In a move that will frustrate any mathematics major, Smith refuses to be reduced to any one definition or solution. In Gentleman Elf, part of Netflix’s Comedians of the World, she lays down somewhere between 2 and 200 identifiable personal characteristics, and wears them all in seamless turns. In subtle shades of an accent, you can catch hints of her origins in upstate New York, but Smith is arguably better known as a Canadian comic, with her performance in Austin this year highlighted in Moontower’s showcase Canadians of Comedy.
Before emigrating to the Great White North, Smith took up teaching English in Mexico, and got an early taste of comedic greatness when a friend loaned her a burned Maria Bamford comedy CD as an aid for material for the class. In the evenings, while drafting poetry and submitting it to the publishing gods, Smith was ignited by Bamford’s delightfully manic material – especially compared to some of the more mundane, yet ostensibly more successful, acts of the time.
In what can only be called fortuitous timing, the move to Canada – during the Bush administration – started opening new doors for Smith. She faced her first open mic. In a story she shares with Valerie that almost makes this traditionally momentous occasion sound like an afterthought: she made the decision, she performed, she continued on with life. It’s a facsimile of relaxation and laissez-faire that Smith admits is a daily battle to maintain. “I’m equally uncomfortable everywhere,” she jokes, whether under the lights, or in a passing conversation.

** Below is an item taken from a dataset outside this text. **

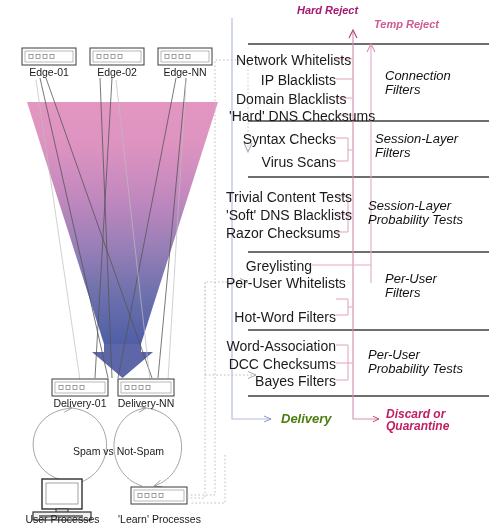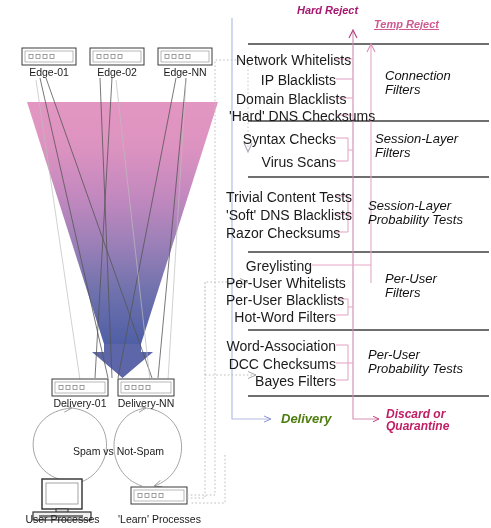"Temp Reject" div.temp-reject { text-decoration: underline -> none }
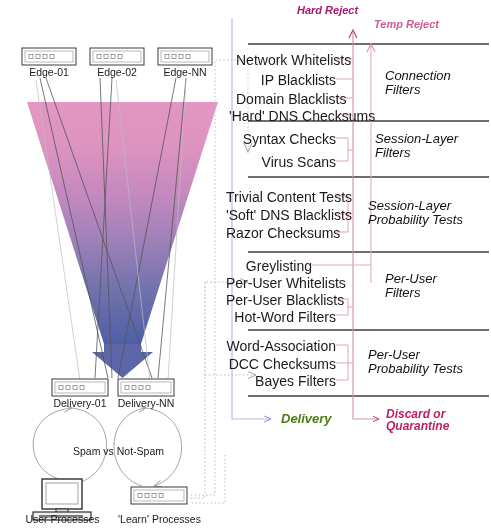"Per-User Blacklists" div.filter-item { html: <div>Per-User Blacklists</div> -> none }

“I’m equally uncomfortable everywhere” DeAnne Smith
Given Smith’s collection of passport stamps, you would easily believe it’s a battle she’s since comfortably won, trotting the globe for shows in Australia, New Zealand, Scotland, and Iceland. Watching closely, you can see the seasoned traveler still dancing the knife’s edge when performing. She exerts a sense of control over the act and audience, assuring them that she’ll be in charge of the ride, but the real mastery is the vulnerability she readily doles out at stops on the way. Her material can be deeply personal, yet shared in a way that says that what you think about her makes no matter…as long as you find it funny.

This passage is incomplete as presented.